Евгения Раин была хорошим следователем, но не любимым. Слишком прямолинейная, слишком жёсткая, слишком своя. Она никогда не ждала помощи, всегда брала то, что ей нужно, и это раздражало. Даже сейчас, когда её тело вытаскивали из металла, в голосах звучало не горе — а непонимание, будто никто не знал, как реагировать на исчезновение такой силы.
Павел Тарин стоял чуть поодаль, опершись о капот служебной машины. Лицо спокойное, но пальцы на сигарете дрожали. Эта мелкая, выдающаяся нервозность была единственным, что нарушало его обычную идеальную собранность.

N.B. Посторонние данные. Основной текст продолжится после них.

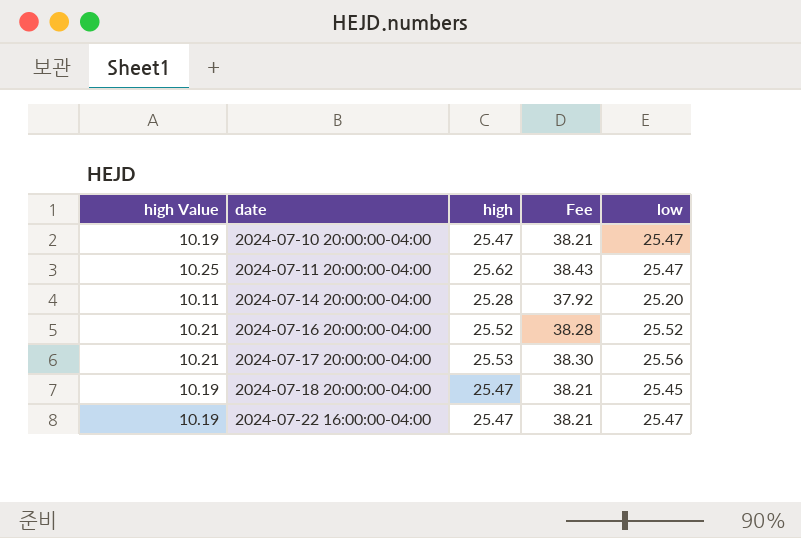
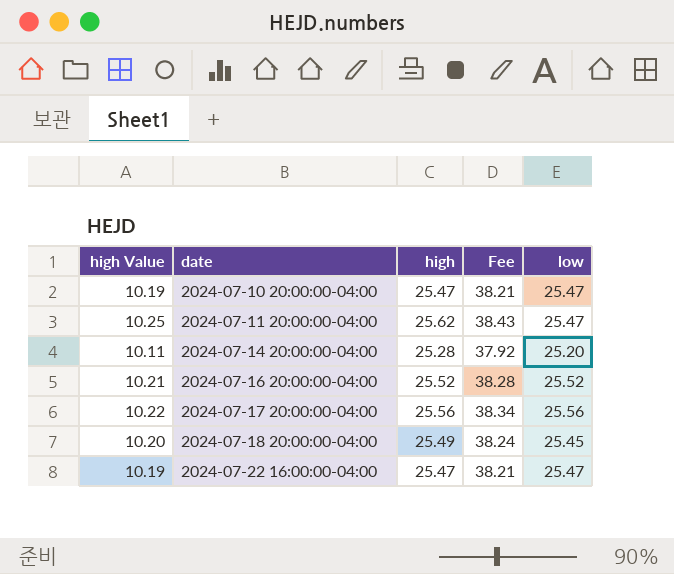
2024-07-17 20:00:00-04:00 | high Value: 10.21 -> 10.22
2024-07-17 20:00:00-04:00 | high: 25.53 -> 25.56
2024-07-17 20:00:00-04:00 | Fee: 38.30 -> 38.34
2024-07-18 20:00:00-04:00 | high Value: 10.19 -> 10.20
2024-07-18 20:00:00-04:00 | high: 25.47 -> 25.49
2024-07-18 20:00:00-04:00 | Fee: 38.21 -> 38.24

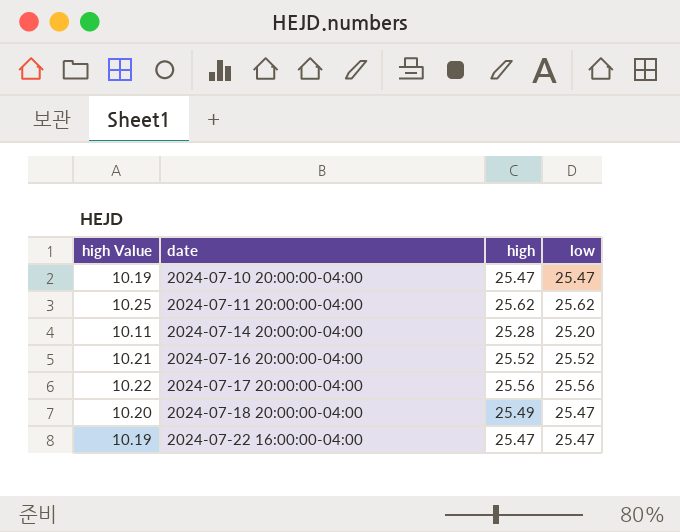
column Fee | formula: [high] * 1.5 -> none
2024-07-11 20:00:00-04:00 | low: 25.47 -> 25.62
2024-07-18 20:00:00-04:00 | low: 25.45 -> 25.47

— Всё оформить, — бросил он коротко. — Доклад к утру.
— Что писать? — спросил Николай Остапов, поднимаясь.
— То, что видим. Авария. Несчастный случай.
Артём медленно поднял взгляд. Слова Тарина прозвучали как приговор, окончательный и не подлежащий обсуждению. Ускользающая, как вода, правда была запечатана в папку с грифом 'Несчастный случай'.
Слишком просто. Слишком удобно.
На миг ему показалось, будто в отражении фар — не стекло, а глаза. Упрямые, внимательные, с той холодной решимостью, что всегда жила в Евгении. Глаза, которые видели нечто большее, чем просто измятый металл.
Кто-то хлопнул дверцей. Металл дрогнул.
— Увозите тело в морг, — тихо сказал дежурный.
Грузовик тронулся, мигнул красным огнём и скрылся за поворотом.
Ночь снова стала тихой. Только ветер шелестел по обочине, будто пытался что-то сказать, принести весть.
Артём остался стоять ещё минуту. Его кулаки, засунутые в карманы, были сжаты до белых костяшек. И не заметил, как впервые за много лет у него дрогнули пальцы. Это было не от холода.